The deputy chief listened intently until I was done, at which point she drew out a notebook, flipped it to a clean page and aimed her ballpoint pen at the first line.
“Can you tell me who was at the party, Andy?”
My throat felt so dry I had to swallow a few times to moisten my mouth enough to continue. I then proceeded to spill the names of the dozen or so who’d attended, including myself, Janet Graham, Delaney Armstrong (since it was her place), Dr. Sonja, and the dermo’s buff assistant, a blond dude with trim mustache and unbelievable biceps. I didn’t know his full name, but I’d heard him called “Lance,” as in, “Pack up my stuff, Lance, and let’s get the hell out of here!”
Deputy Dean’s pen didn’t pause until she’d finished making a list. Then she quizzed me about Miranda’s face. “She told you Dr. Sonja gave her injections that had disfigured her?”

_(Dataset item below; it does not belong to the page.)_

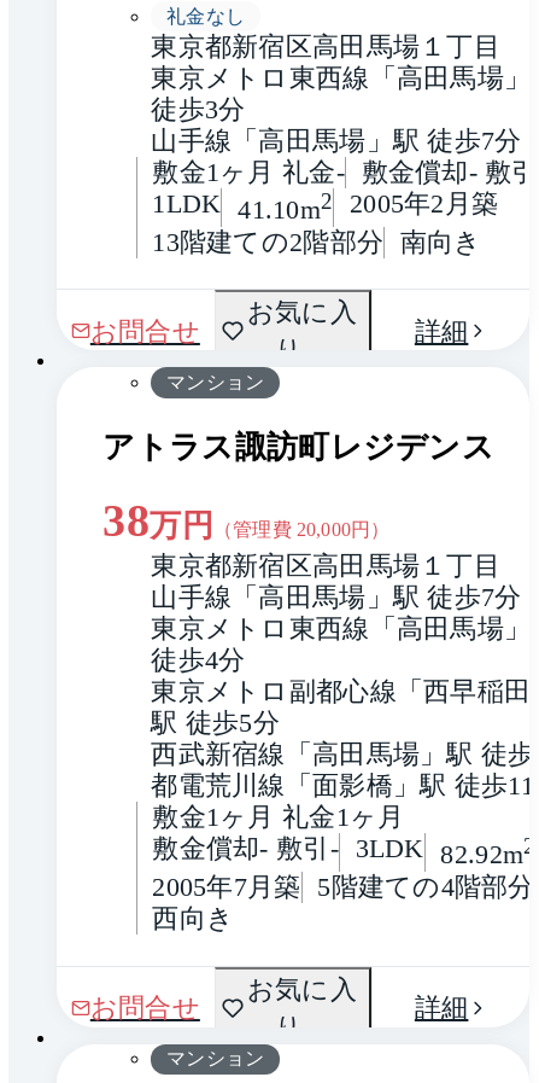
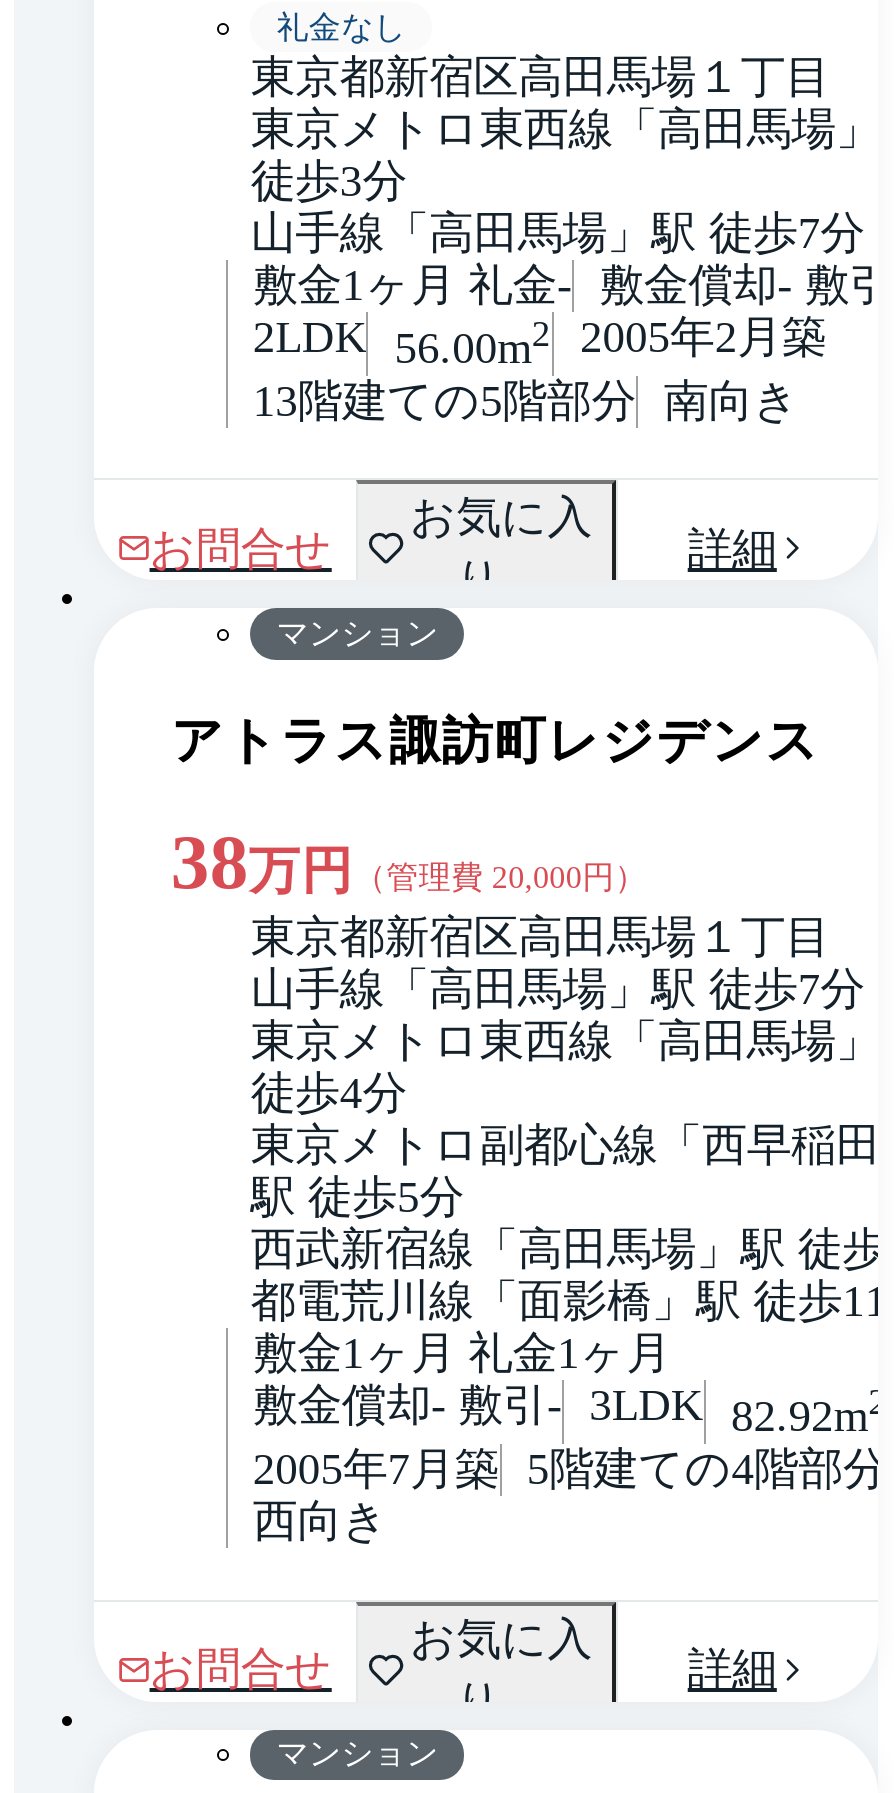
[152,189,498,226] 1LDK 41.10m2 2005年2月築 -> [253,313,826,374] 2LDK 56.00m2 2005年2月築
[152,227,482,257] 13階建ての2階部分 南向き -> [253,376,799,426] 13階建ての5階部分 南向き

Um, she’d told the whole Pretty Party that, basically, with that
you stinking quack, you ruined my face
line.
But I put it more simply to the deputy chief. “I clearly got the message she believed Dr. Sonja’s injections had caused her eye to twitch and her mouth to droop. She’d been off the air for three weeks because of it. She assumed her career was over, because the damage didn’t appear to be going away.”
“She wanted revenge?”
“I guess so.” What was it Miranda had said to me? Something about the truth setting her free and bringing them all down with her. I’d
assumed
she had plans for revenge, as any good pageant girl would, but had she meant she’d put a pox on the good doctor’s practice by killing herself and smearing Madhavi’s name instead?
My mind was too confused—none of it made any sense.
I flashed back to a moment from childhood when Mother had dragged me to the Miss Tiny Texas pageant, or some such nonsensical thing, in order to see a pint-sized Miranda take runner-up in the contest, something she didn’t cotton to very well. Instead, she’d let out a plaintive howl and ripped the winner’s sash off her wee shoulders, declaring, “It’s mine, it’s mine, it’s mine.”